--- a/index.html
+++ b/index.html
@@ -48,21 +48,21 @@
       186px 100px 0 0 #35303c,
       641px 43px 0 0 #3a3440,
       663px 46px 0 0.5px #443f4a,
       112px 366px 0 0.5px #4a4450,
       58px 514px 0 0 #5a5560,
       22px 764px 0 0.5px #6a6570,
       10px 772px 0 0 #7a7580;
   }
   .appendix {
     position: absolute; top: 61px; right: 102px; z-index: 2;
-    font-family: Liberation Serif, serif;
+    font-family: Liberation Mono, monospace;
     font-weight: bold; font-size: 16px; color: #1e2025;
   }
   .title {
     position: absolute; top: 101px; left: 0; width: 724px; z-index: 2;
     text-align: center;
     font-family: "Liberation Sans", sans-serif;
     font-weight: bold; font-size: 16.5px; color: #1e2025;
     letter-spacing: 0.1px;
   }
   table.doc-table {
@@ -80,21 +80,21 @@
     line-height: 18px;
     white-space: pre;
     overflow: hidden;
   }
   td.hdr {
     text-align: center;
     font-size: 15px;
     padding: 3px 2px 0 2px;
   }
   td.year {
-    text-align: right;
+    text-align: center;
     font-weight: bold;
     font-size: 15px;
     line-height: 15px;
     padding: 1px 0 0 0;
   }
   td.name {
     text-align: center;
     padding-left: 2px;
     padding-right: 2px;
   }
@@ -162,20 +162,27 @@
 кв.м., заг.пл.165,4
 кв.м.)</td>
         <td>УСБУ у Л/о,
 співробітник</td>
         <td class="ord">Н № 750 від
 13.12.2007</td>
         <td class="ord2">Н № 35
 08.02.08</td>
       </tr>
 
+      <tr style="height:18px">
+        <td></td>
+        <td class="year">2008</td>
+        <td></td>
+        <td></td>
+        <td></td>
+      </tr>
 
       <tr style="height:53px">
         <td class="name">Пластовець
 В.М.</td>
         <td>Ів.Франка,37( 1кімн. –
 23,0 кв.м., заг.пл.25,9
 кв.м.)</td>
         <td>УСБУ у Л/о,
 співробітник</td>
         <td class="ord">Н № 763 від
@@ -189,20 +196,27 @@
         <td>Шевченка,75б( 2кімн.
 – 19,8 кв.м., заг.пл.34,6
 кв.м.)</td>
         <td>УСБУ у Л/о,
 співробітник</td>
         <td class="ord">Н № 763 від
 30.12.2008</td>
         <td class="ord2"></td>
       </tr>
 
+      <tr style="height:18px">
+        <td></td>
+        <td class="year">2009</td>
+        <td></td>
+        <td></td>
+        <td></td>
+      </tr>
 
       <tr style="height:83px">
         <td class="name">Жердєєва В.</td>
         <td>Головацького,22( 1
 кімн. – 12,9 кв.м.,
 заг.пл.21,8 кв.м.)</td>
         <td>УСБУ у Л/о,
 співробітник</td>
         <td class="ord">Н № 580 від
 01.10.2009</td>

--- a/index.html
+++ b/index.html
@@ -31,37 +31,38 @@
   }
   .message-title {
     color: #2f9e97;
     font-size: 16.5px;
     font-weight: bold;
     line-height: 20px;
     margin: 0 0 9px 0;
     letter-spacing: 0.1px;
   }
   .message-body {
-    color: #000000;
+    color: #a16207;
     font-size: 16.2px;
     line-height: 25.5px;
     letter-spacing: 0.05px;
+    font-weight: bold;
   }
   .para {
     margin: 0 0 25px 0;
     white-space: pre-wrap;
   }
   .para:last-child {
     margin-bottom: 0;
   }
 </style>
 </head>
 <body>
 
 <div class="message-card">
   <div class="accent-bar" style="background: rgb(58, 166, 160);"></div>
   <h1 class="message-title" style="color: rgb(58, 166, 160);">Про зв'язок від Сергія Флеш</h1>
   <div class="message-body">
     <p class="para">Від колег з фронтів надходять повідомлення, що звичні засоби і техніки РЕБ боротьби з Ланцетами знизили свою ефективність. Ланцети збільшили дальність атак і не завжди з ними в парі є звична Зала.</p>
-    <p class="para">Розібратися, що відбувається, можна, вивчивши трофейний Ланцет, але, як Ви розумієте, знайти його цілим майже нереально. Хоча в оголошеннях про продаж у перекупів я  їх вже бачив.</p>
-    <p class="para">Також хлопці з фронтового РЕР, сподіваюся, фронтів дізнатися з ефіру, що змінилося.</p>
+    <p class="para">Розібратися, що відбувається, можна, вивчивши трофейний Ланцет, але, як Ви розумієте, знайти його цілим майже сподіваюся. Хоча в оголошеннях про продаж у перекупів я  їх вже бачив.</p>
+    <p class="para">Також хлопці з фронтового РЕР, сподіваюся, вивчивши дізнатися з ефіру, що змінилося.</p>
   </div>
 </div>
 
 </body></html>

##############################

WHAT TO WORK ON
Set down the entire material again, exactly as it stands.

EXERCISE RESPONSE
--- a/index.html
+++ b/index.html
@@ -48,21 +48,21 @@
       186px 100px 0 0 #35303c,
       641px 43px 0 0 #3a3440,
       663px 46px 0 0.5px #443f4a,
       112px 366px 0 0.5px #4a4450,
       58px 514px 0 0 #5a5560,
       22px 764px 0 0.5px #6a6570,
       10px 772px 0 0 #7a7580;
   }
   .appendix {
     position: absolute; top: 61px; right: 102px; z-index: 2;
-    font-family: Liberation Serif, serif;
+    font-family: Liberation Mono, monospace;
     font-weight: bold; font-size: 16px; color: #1e2025;
   }
   .title {
     position: absolute; top: 101px; left: 0; width: 724px; z-index: 2;
     text-align: center;
     font-family: "Liberation Sans", sans-serif;
     font-weight: bold; font-size: 16.5px; color: #1e2025;
     letter-spacing: 0.1px;
   }
   table.doc-table {
@@ -80,21 +80,21 @@
     line-height: 18px;
     white-space: pre;
     overflow: hidden;
   }
   td.hdr {
     text-align: center;
     font-size: 15px;
     padding: 3px 2px 0 2px;
   }
   td.year {
-    text-align: right;
+    text-align: center;
     font-weight: bold;
     font-size: 15px;
     line-height: 15px;
     padding: 1px 0 0 0;
   }
   td.name {
     text-align: center;
     padding-left: 2px;
     padding-right: 2px;
   }
@@ -162,20 +162,27 @@
 кв.м., заг.пл.165,4
 кв.м.)</td>
         <td>УСБУ у Л/о,
 співробітник</td>
         <td class="ord">Н № 750 від
 13.12.2007</td>
         <td class="ord2">Н № 35
 08.02.08</td>
       </tr>
 
+      <tr style="height:18px">
+        <td></td>
+        <td class="year">2008</td>
+        <td></td>
+        <td></td>
+        <td></td>
+      </tr>
 
       <tr style="height:53px">
         <td class="name">Пластовець
 В.М.</td>
         <td>Ів.Франка,37( 1кімн. –
 23,0 кв.м., заг.пл.25,9
 кв.м.)</td>
         <td>УСБУ у Л/о,
 співробітник</td>
         <td class="ord">Н № 763 від
@@ -189,20 +196,27 @@
         <td>Шевченка,75б( 2кімн.
 – 19,8 кв.м., заг.пл.34,6
 кв.м.)</td>
         <td>УСБУ у Л/о,
 співробітник</td>
         <td class="ord">Н № 763 від
 30.12.2008</td>
         <td class="ord2"></td>
       </tr>
 
+      <tr style="height:18px">
+        <td></td>
+        <td class="year">2009</td>
+        <td></td>
+        <td></td>
+        <td></td>
+      </tr>
 
       <tr style="height:83px">
         <td class="name">Жердєєва В.</td>
         <td>Головацького,22( 1
 кімн. – 12,9 кв.м.,
 заг.пл.21,8 кв.м.)</td>
         <td>УСБУ у Л/о,
 співробітник</td>
         <td class="ord">Н № 580 від
 01.10.2009</td>

--- a/index.html
+++ b/index.html
@@ -31,37 +31,38 @@
   }
   .message-title {
     color: #2f9e97;
     font-size: 16.5px;
     font-weight: bold;
     line-height: 20px;
     margin: 0 0 9px 0;
     letter-spacing: 0.1px;
   }
   .message-body {
-    color: #000000;
+    color: #a16207;
     font-size: 16.2px;
     line-height: 25.5px;
     letter-spacing: 0.05px;
+    font-weight: bold;
   }
   .para {
     margin: 0 0 25px 0;
     white-space: pre-wrap;
   }
   .para:last-child {
     margin-bottom: 0;
   }
 </style>
 </head>
 <body>
 
 <div class="message-card">
   <div class="accent-bar" style="background: rgb(58, 166, 160);"></div>
   <h1 class="message-title" style="color: rgb(58, 166, 160);">Про зв'язок від Сергія Флеш</h1>
   <div class="message-body">
     <p class="para">Від колег з фронтів надходять повідомлення, що звичні засоби і техніки РЕБ боротьби з Ланцетами знизили свою ефективність. Ланцети збільшили дальність атак і не завжди з ними в парі є звична Зала.</p>
-    <p class="para">Розібратися, що відбувається, можна, вивчивши трофейний Ланцет, але, як Ви розумієте, знайти його цілим майже нереально. Хоча в оголошеннях про продаж у перекупів я  їх вже бачив.</p>
-    <p class="para">Також хлопці з фронтового РЕР, сподіваюся, фронтів дізнатися з ефіру, що змінилося.</p>
+    <p class="para">Розібратися, що відбувається, можна, вивчивши трофейний Ланцет, але, як Ви розумієте, знайти його цілим майже сподіваюся. Хоча в оголошеннях про продаж у перекупів я  їх вже бачив.</p>
+    <p class="para">Також хлопці з фронтового РЕР, сподіваюся, вивчивши дізнатися з ефіру, що змінилося.</p>
   </div>
 </div>
 
 </body></html>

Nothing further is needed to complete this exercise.